This article can also be read in Chinese, Brazilian Portuguese and Spanish.
Where does the term "README" come from?
The nomenclature dates back to at least the 1970s and the PDP-10, though it may even harken back to the days of informative paper notes placed atop stacks of punchcards, "READ ME!" scrawled on them, describing their use.
A reader1 suggested that the title README may be a playful nudge toward Lewis Carroll's Alice's Adventures in Wonderland, which features a potion and a cake labelled "DRINK ME" and "EAT ME", respectively.
The pattern of README appearing in all-caps is a consistent facet throughout history. In addition to the visual strikingness of using all-caps, UNIX systems would sort capitals before lower case letters, conveniently putting the README before the rest of the directory's content2.
The intent is clear: "This is important information for the user to read before proceeding." Let's explore together what constitutes "important information" in this modern age.
This is an article about READMEs. About what they do, why they are an absolute necessity, and how to craft them well.
This is written for module creators, for as a builder of modules, your job is to create something that will last. This is an inherent motivation, even if the author has no intent of sharing their work. Once 6 months pass, a module without documentation begins to look new and unfamiliar.

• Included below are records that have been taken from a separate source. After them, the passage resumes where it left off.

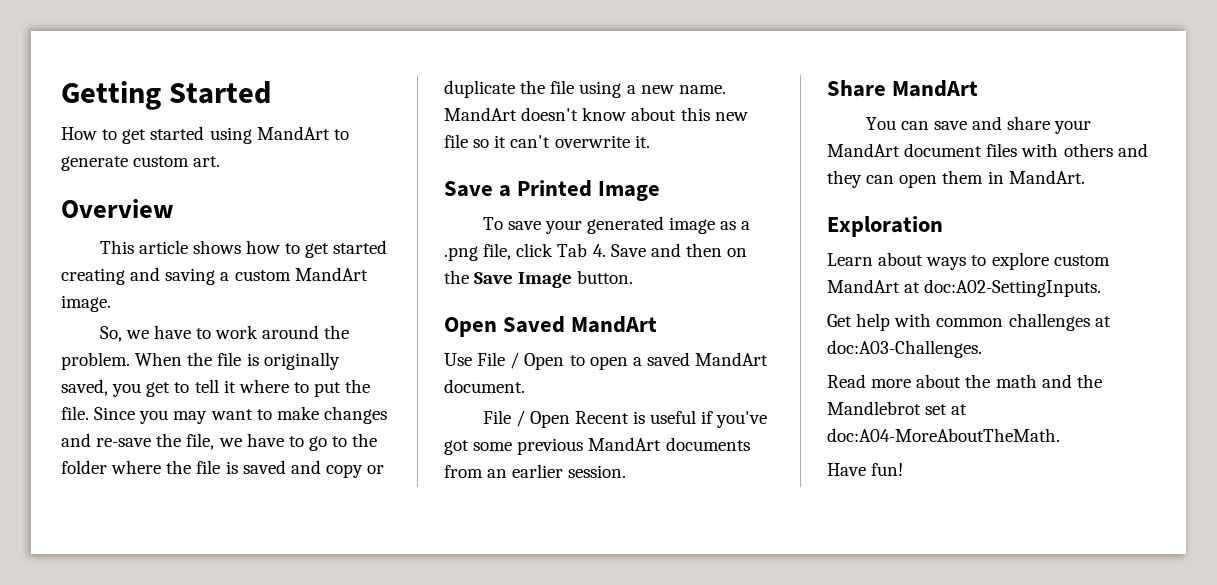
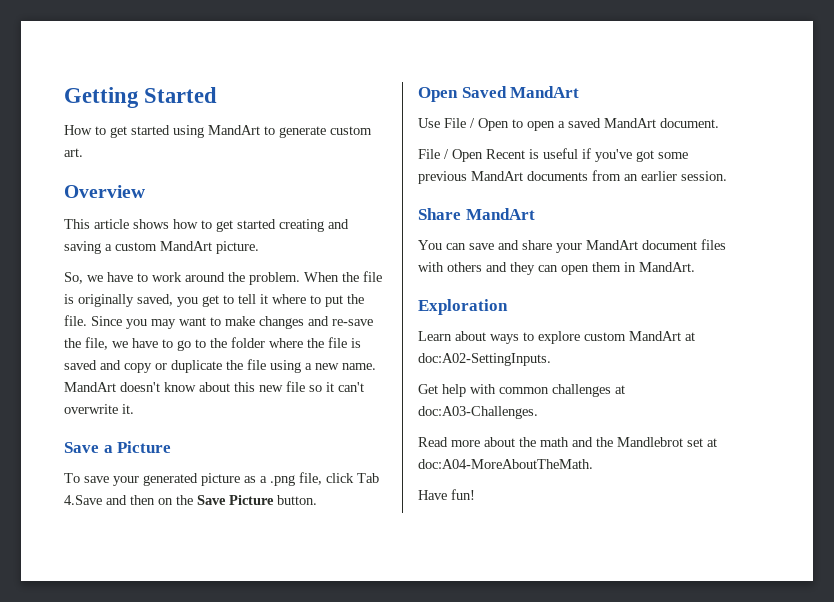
- This article shows how to get started creating and saving a custom MandArt image.
+ This article shows how to get started creating and saving a custom MandArt picture.
- Save a Printed Image
+ Save a Picture
- To save your generated image as a .png file, click Tab 4. Save and then on the Save Image button.
+ To save your generated picture as a .png file, click Tab 4.Save and then on the Save Picture button.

This is also written for module consumers, for every module author is also a module consumer. Node has a very healthy degree of interdependency: no one lives at the bottom of the dependency tree.
Despite being focused on Node, the author contends that its lessons apply equally well to other programming ecosystems, as well.
The Node ecosystem is powered by its modules. npm is the
magic that makes it all go. In the course of a week, Node developers evaluate
dozens of modules for inclusion in their projects. This is a great deal of power
being churned out on a daily basis, ripe for the plucking, just as fast as one
can write npm install
.
Like any ecosystem that is extremely accessible, the quality bar varies. npm does its best to nicely pack away all of these modules and ship them far and wide. However, the tools found are widely varied: some are shining and new, others broken and rusty, and still others are somewhere in between. There are even some that we don't know what they do!
For modules, this can take the form of inaccurate or unhelpful names (any
guesses what the fudge
module does?), no documentation, no tests, no source
code comments, or incomprehensible function names.
Many don't have an active maintainer. If a module has no human available to answer questions and explain what a module does, combined with no remnants of documentation left behind, a module becomes a bizarre alien artifact, unusable and incomprehensible by the archaeologist-hackers of tomorrow.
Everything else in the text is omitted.